Quels sont, selon vous, les problèmes du commerce des céréales auxquels le public et les autorités compétentes doivent s’attaquer ?
Les principaux problèmes du commerce des céréales qui nécessitent une amélioration sont les suivants :
- Réduction des coûts de production.
- Les incitations à accroître la production et le commerce international de cultures stratégiques telles que le blé, l’orge et le maïs.
- Transparence et politiques cohérentes en matière d’importation, d’exportation et de droits de douane.
- Organisation des politiques de vente de TMO pour couvrir l’ensemble du secteur.
- Élimination des déficiences de l’infrastructure logistique.
- Simplification de la législation.
Nous pensons que les secteurs public et privé devraient coopérer plus étroitement pour résoudre ces problèmes. En tant que HUBUDER, nous nous donnons pour missions d’être la voix et le consultant du secteur pour la résolution de ces problèmes.
Quels objectifs à long terme envisagez-vous pour votre présidence de l’Association turque des fournisseurs de céréales ?
Mes objectifs prioritaires pour ma présidence sont les suivants :
Objectifs à moyen terme :
- Orienter les acteurs du secteurs vers des mesures visant à accroître la compétitivité nationale dans le commerce extérieur des céréales, en contribuant à leur développement technique et commercial.
- Guider nos acteurs sectoriels en organisant des voyages d’observation sectoriels nationaux et internationaux.

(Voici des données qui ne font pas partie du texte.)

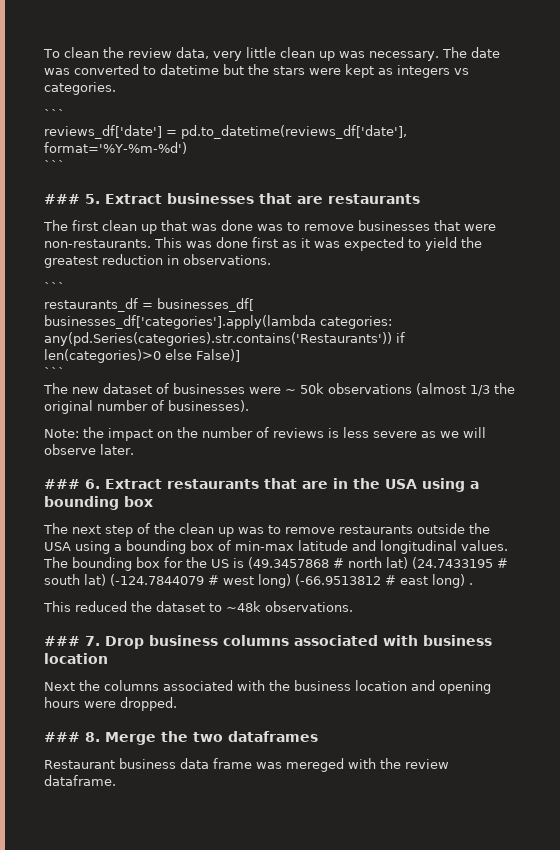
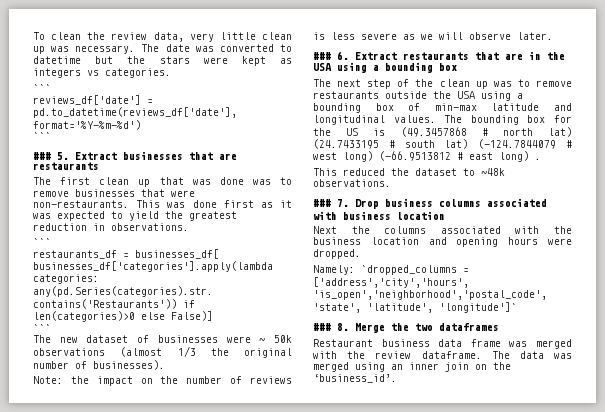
+ Namely: `dropped_columns = ['address','city','hours', 'is_open','neighborhood','postal_code', 'state', 'latitude', 'longitude']`
- Restaurant business data frame was mereged with the review dataframe.
+ Restaurant business data frame was merged with the review dataframe.
+ The data was merged using an inner join on the ‘business_id’.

- Améliorer la coopération avec les institutions publiques.
- Préparer des rapports sur les marchés céréaliers nationaux et internationaux et informer notre secteur.
- Définir l’ordre du jour du secteur en organisant des congrès et des ateliers annuels.
Objectifs à long terme :
- Développer des projets pour les jeunes et les femmes agriculteurs.
- Créer des ressources pour le secteur en utilisant les fonds de l’Union européenne et les fonds internationau.
- Développer des projets de responsabilité sociale sectorielle.
- Doter HUBUDER d’une structure d’entreprise plus efficace.
- Mettre en œuvre des projets d’adaptation au changement climatique dans la production agricole.
Quels sont les opportunités et les défis les plus importants pour l’industrie céréalière ?
Les opportunités sont les suivantes :
- La proximité des principaux producteurs de céréales tels que l’Ukraine, la Russie et l’UE.
- La proximité géographique des marchés d’exportation.
- L’emplacement de la base logistique en termes de transport terrestre et maritime.
- Notre infrastructure technologique de pointe et notre expérience mondiale dans le domaine de la meunerie.
- Une expérience de pointe en matière de production et de consommation de produits de boulangerie et de céréales.
- L’émergence de nouveaux débouchés commerciaux en raison de l’augmentation de la population mondiale.
- Le volume de notre secteur national des aliments pour animaux.
Les défis de l’industrie sont les suivants :
- Coût de production élevés en Turquie.
- L’impact du changement climatique sur la productivité agricole.
- La détérioration des conditions économiques sur tous les marchés où nous sommes actifs après la grande pandémie et les changements législatifs actuels qui en découlent.
- Les risques, l’augmentation des coûts, les retards, etc., les obstacles logistiques dus aux guerres dans notre région et dans les zones géographiques voisines, ainsi que les attaques terroristes qui en ont découlé au cours des trois dernières années.
En tant que HUBUDER, nous nous concentrons sur l’investissement dans les technologies innovantes, le développement de projets de coopération internationale et la garantie de la continuité à long terme du secteur afin de tirer le meilleur parti de ces opportunités et de créer un secteur qui résiste aux défis.